An enormous dragon blotted out the stars. It was purple, bloated, wreathed in flame that boiled the rain, lit everything in a surrealistic glow. Neon, emerald and purple gases flared over the gangrenous swamp.
Alistair was not inexperienced with dragons. He had taken sword to two: Flemeth in her dragon form and the High Dragon worshipped as Andraste. Calmly, he said,
"It's not attacking."
His friends – his party – looked at him with the desperation of drowning men, eyes orbs of raw terror. All except Bianca – who was frowning slightly as though trying to work out a technical puzzle – Zevran, himself a veteran of dragon battles and Fenris, who had already phased.
"No, Fenris – don't!" he shouted, knowing the killer was about to use his signature move: would disappear within the dragon and rip its heart out.
"Yavana?"
There was a white explosion; the birth of a thousand stars. A woman walked from the chaos; someone Alistair had hoped never to see again.
Morrigan.
No. Like enough to be a sister – but this was not the woman he had betrayed Rillian with. He watched her slow, graceful walk, one hand holding her staff; the other resting lightly and lovingly upon the dragon's snout. She did not seem fazed by the stertorous breathing or the alien eyes: yellow and cold as a wolf's, lucent with intelligence.

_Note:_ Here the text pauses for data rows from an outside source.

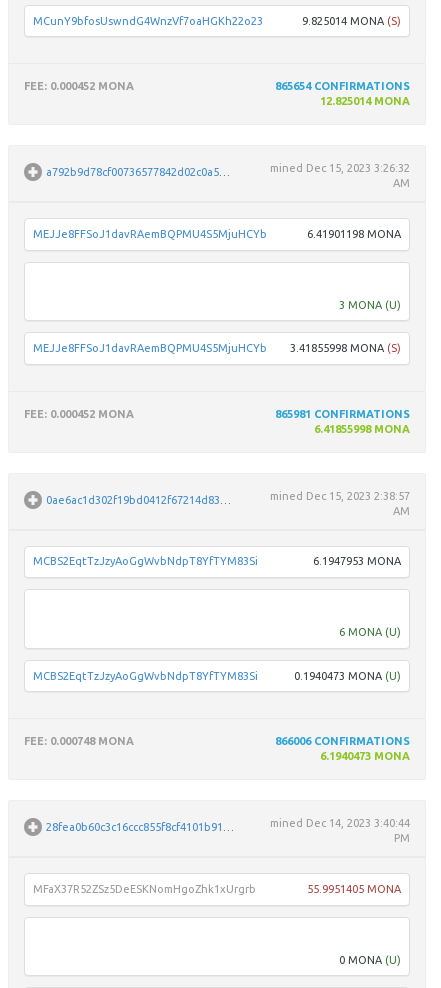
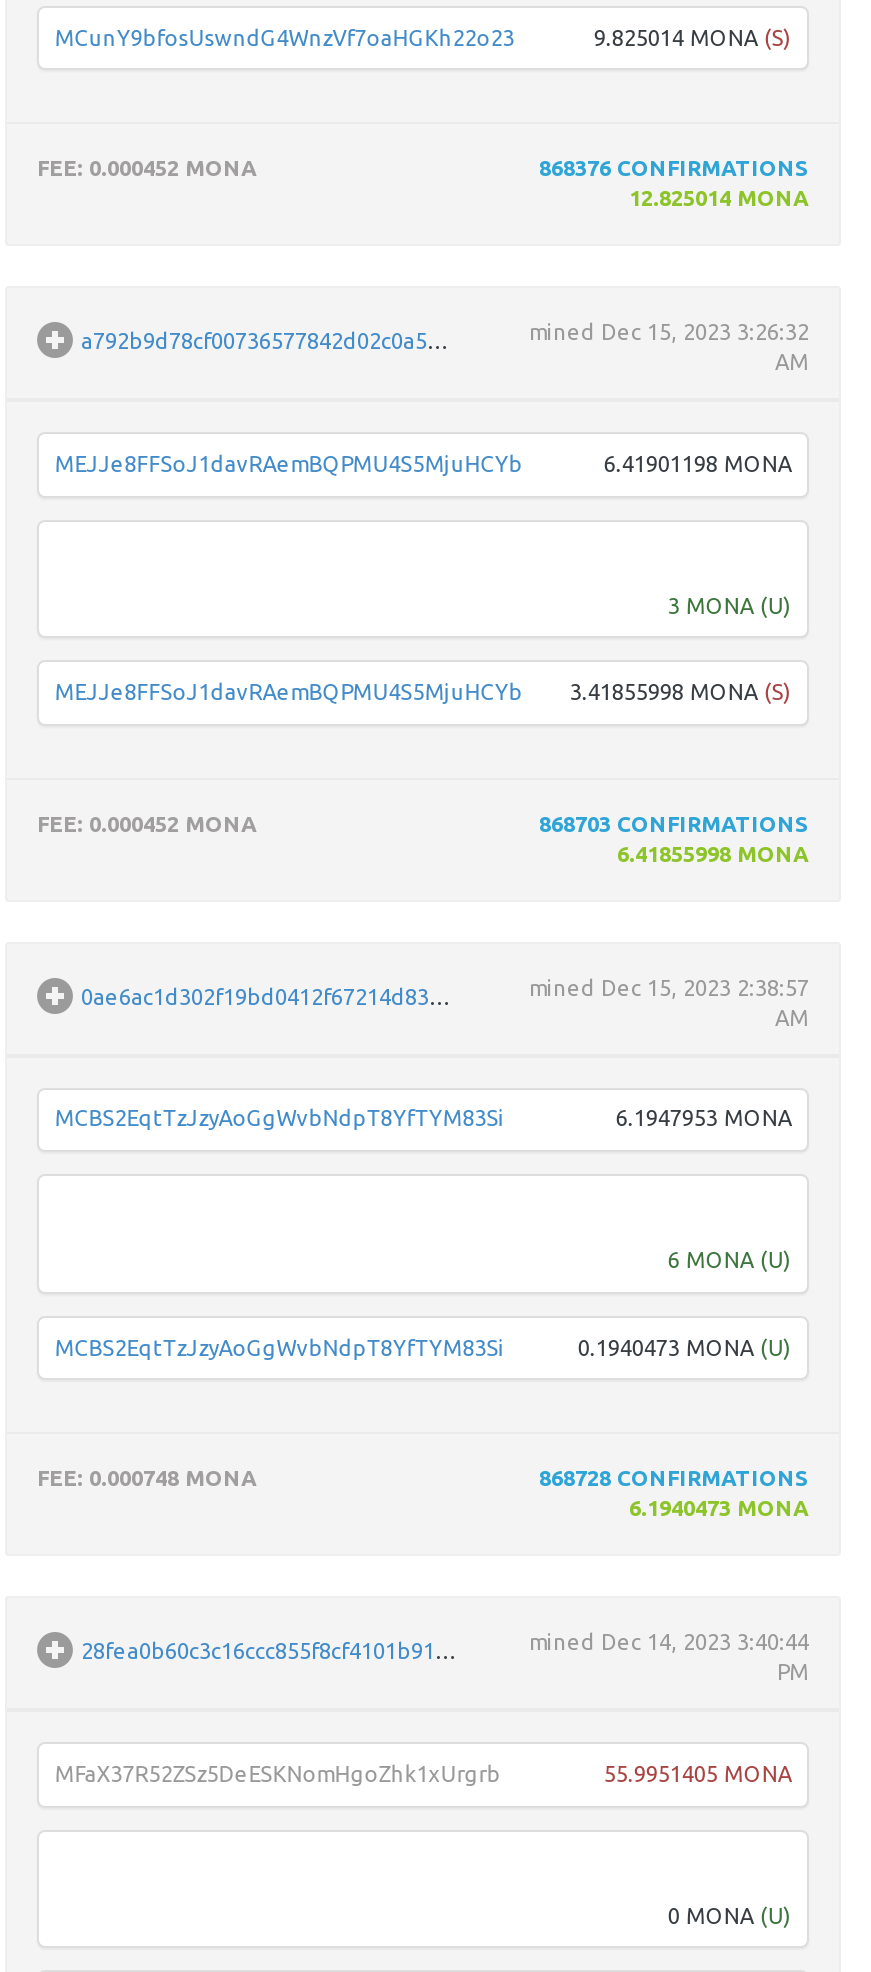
- 865654 CONFIRMATIONS
+ 868376 CONFIRMATIONS

- 865981 CONFIRMATIONS
+ 868703 CONFIRMATIONS

- 866006 CONFIRMATIONS
+ 868728 CONFIRMATIONS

"My darling. Return to the grove."
The flocculent monster obeyed like a giant version of Lady; Alistair heard his companions give shaky sighs. Lambert actually laughed: a nervous giggle. "Cog would never obey me like that."
Alistair did not take his eyes from Yavana.
"Why didn't it kill us?"
"She can smell the old blood in you, son of kings. Go back whence you came. Nothing but misery awaits you here."
"When has that stopped a cheerful bunch like us?" Zevran murmured.
Varric agreed, "Don't make me introduce you to Bianca." It was unclear whether he meant the woman or the crossbow. Both were deadly.
Alistair laid his hand on the dwarf's shoulder. "It's alright. I've only come for onething."
He faced Yavana. "Five years ago you freed my father from a Crow prison. Tell me why. Tell me what happened."
"Very well. Follow."
Alistair, Donnic and Sebastian considered the marshlands with a dubious expression. Sunrise was hours away, and the songs of frogs and other, unknown, swamp creatures drifted towards them. The chirping of the frogs grew louder, with an unearthly, reverberating sound that made the swamp close around them like a wet, green stained glass window.
"Reminds me of the effect I get singing dwarven opera in a small bathtub," Lambert whispered.
"Yeah. I don't like it," Fenris responded, and his lover swatted him.
They crossed a river that had an island of rock in the centre. In the murky half-light, its colour was the dark green of a wine bottle. Alistair found himself dreaming of the red served at The Hanged Man. It was harsh as sandpaper, and right then he would have killed for some.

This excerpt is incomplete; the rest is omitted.